## Exercise instructions
Extract each line of the records below that contains the word "Casos".

+ + + + + + +

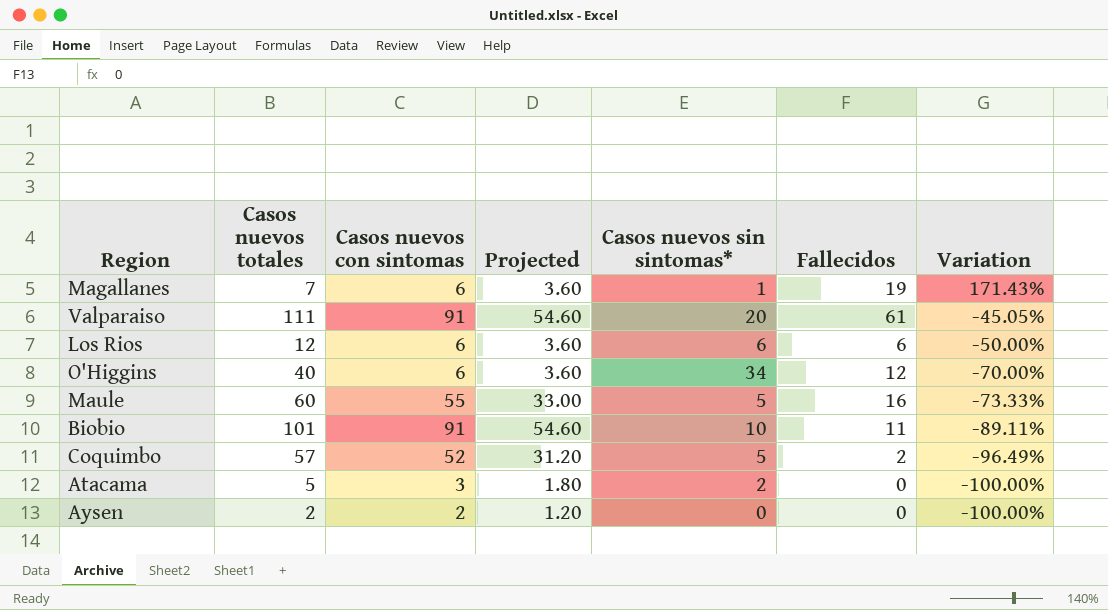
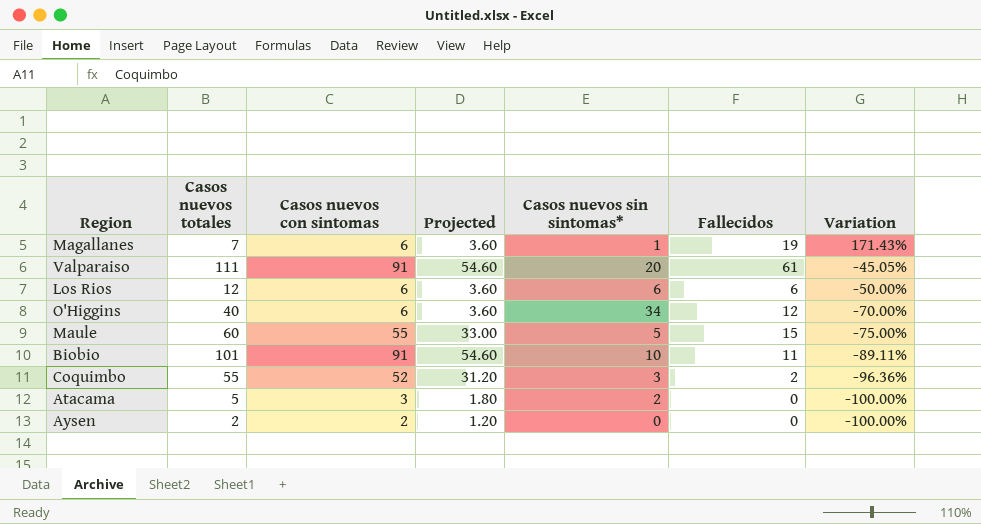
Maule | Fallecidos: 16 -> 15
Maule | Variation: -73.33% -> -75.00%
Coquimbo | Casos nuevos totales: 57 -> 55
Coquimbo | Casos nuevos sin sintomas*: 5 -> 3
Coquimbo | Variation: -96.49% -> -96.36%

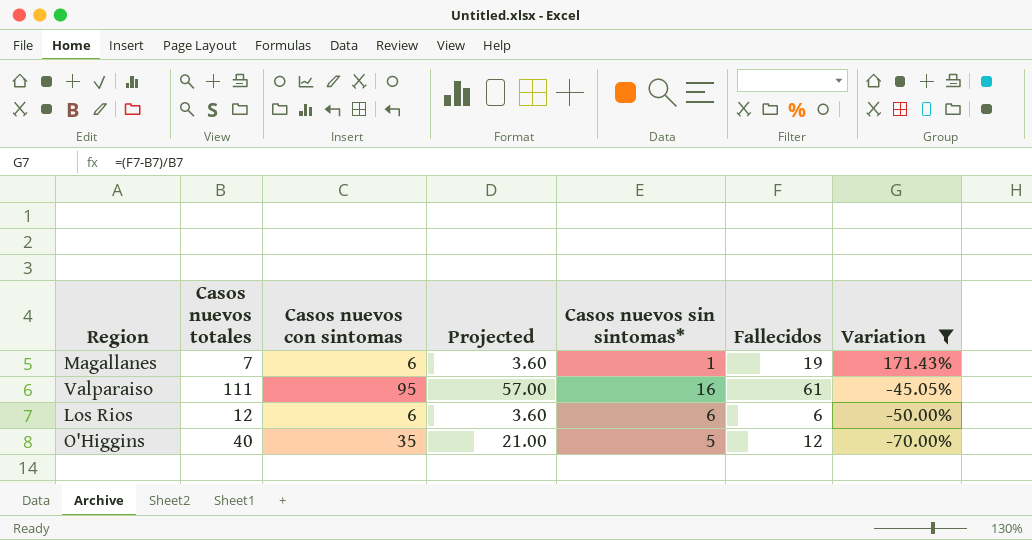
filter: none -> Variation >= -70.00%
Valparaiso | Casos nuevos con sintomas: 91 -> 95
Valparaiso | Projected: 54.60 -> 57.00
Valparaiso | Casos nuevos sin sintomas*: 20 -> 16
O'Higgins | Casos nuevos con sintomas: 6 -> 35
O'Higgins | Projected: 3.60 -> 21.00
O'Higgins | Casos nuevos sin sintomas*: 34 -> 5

+ + + + + + +

## Exercise solution
Coquimbo | Casos nuevos totales: 57 -> 55
Coquimbo | Casos nuevos sin sintomas*: 5 -> 3
Valparaiso | Casos nuevos con sintomas: 91 -> 95
Valparaiso | Casos nuevos sin sintomas*: 20 -> 16
O'Higgins | Casos nuevos con sintomas: 6 -> 35
O'Higgins | Casos nuevos sin sintomas*: 34 -> 5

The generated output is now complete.